Aadil Cajee is the head of infrastructure for Standard Bank Group. (Image source: Standard Bank)

South Africa is planning to rebuild the country’s construction sector in an inclusive way, enabling it to shift the dial on growth driven by a strong, diverse and globally competitive construction sector

Following South Africa’s 2019 elections, one of the major elements of the country’s new dawn is, “government’s intention to prioritise capital expenditure on the infrastructure required to drive greater regional integration, trade and global export,” said Aadil Cajee, head of the infrastructure for Standard Bank Group.

“A number of the historically large construction firms have divested from or are in the process of divesting from the construction as a core focus, leaving one or two larger firms amongst a limited group of smaller enterprises,” said Cajee.

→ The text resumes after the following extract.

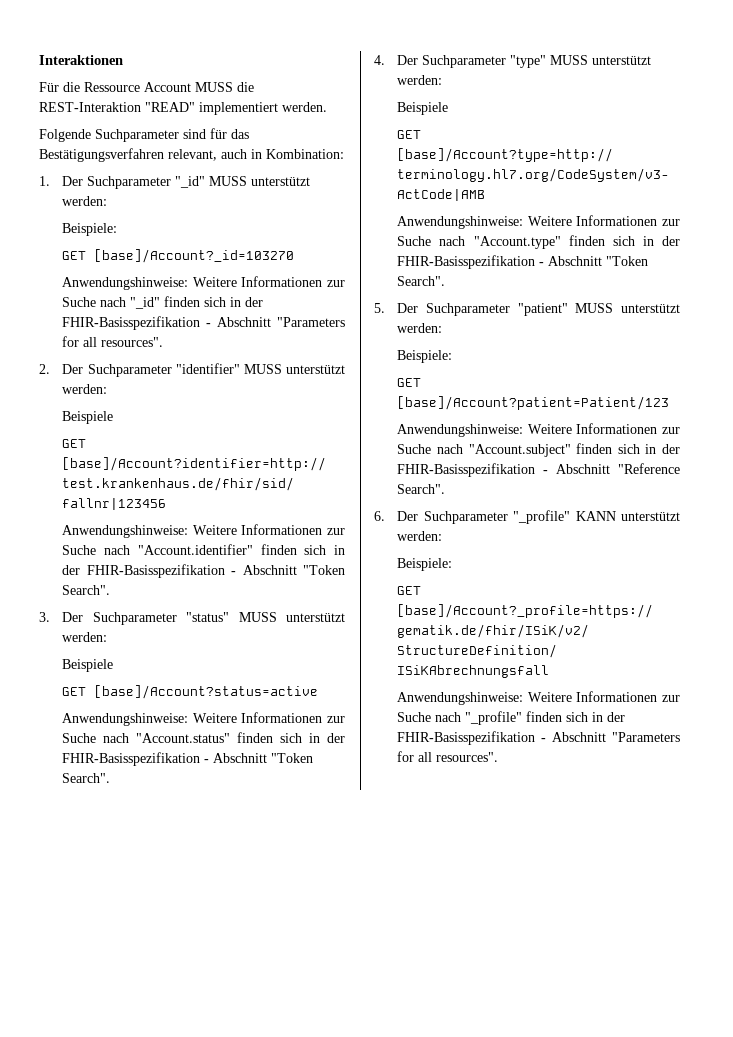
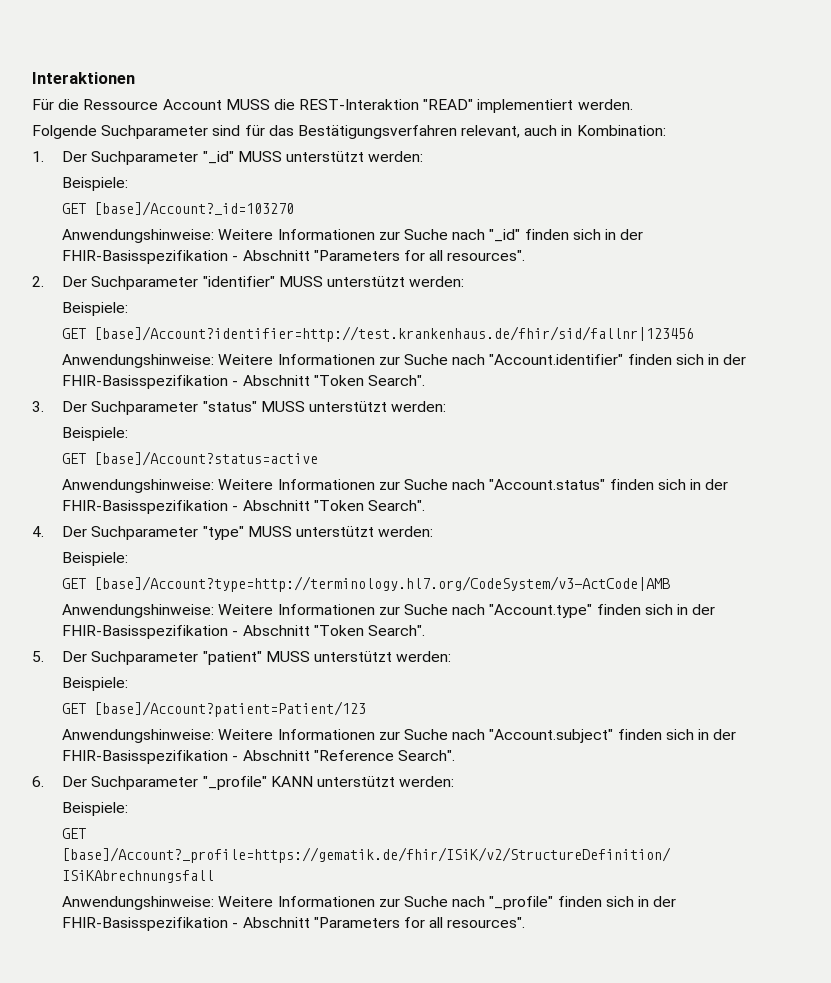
[62,411,114,424] Beispiele -> [62,302,129,316] Beispiele:
[62,659,114,672] Beispiele -> [62,427,129,441] Beispiele:
[397,102,449,115] Beispiele -> [62,552,129,566] Beispiele:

In other words, South Africa has an extremely limited list of contractors with globally competitive skills and world-class mega-project management ability. Those who remain are currently concentrating efforts on global expansion given South Africa’s limited domestic project pipeline. There are also a number of smaller emerging construction players with great potential. However, these firms have, “limited balance sheet or insufficient operational capability to successfully take on and manage the mega-projects required for infrastructure development to shift the dial on either transformation or growth in South Africa,” commented Cajee.

The last decade has seen a significant ‘brain drain’ in South Africa’s construction sector. Once globally competitive South African construction majors have seen skills migrate abroad as large corporations right-sized their businesses or divested of them completely. At the same time, new skills are not being developed fast enough in South Africa, “as the lack of focussed and structured infrastructure spend and policy has created little market or appetite to acquire, develop or retain these skills,” added Cajee.

Government policies are important

“In order to drive transformation in the construction sector, the government has broken up what would historically be large construction projects into mini-construction projects, handing out the smaller parcels of work to the country’s emerging construction players,” explained Cajee.

“The sector has been through various empowerment initiatives like sales of major stakes in larger players or mentoring smaller contractors, however, those with BEE credentials don’t all necessarily have the required operational capacity,” he added.

As Standard Bank has observed across Africa, “smaller local construction companies partnering with a global construction major presents a very powerful development and skills transfer proposition for emerging domestic construction firms in the continent,” he said.

As such, South African policymakers are in a uniquely powerful position to re-ignite the growth of the South African construction and infrastructure development sector. By allowing existing world-class domestic majors as well as global construction leaders to better partner with emerging black-owned contractors, “South Africa can rebuild skills and capacity in the domestic construction sector while driving transformation through the empowerment of emerging black-owned construction companies,” Cajee concluded.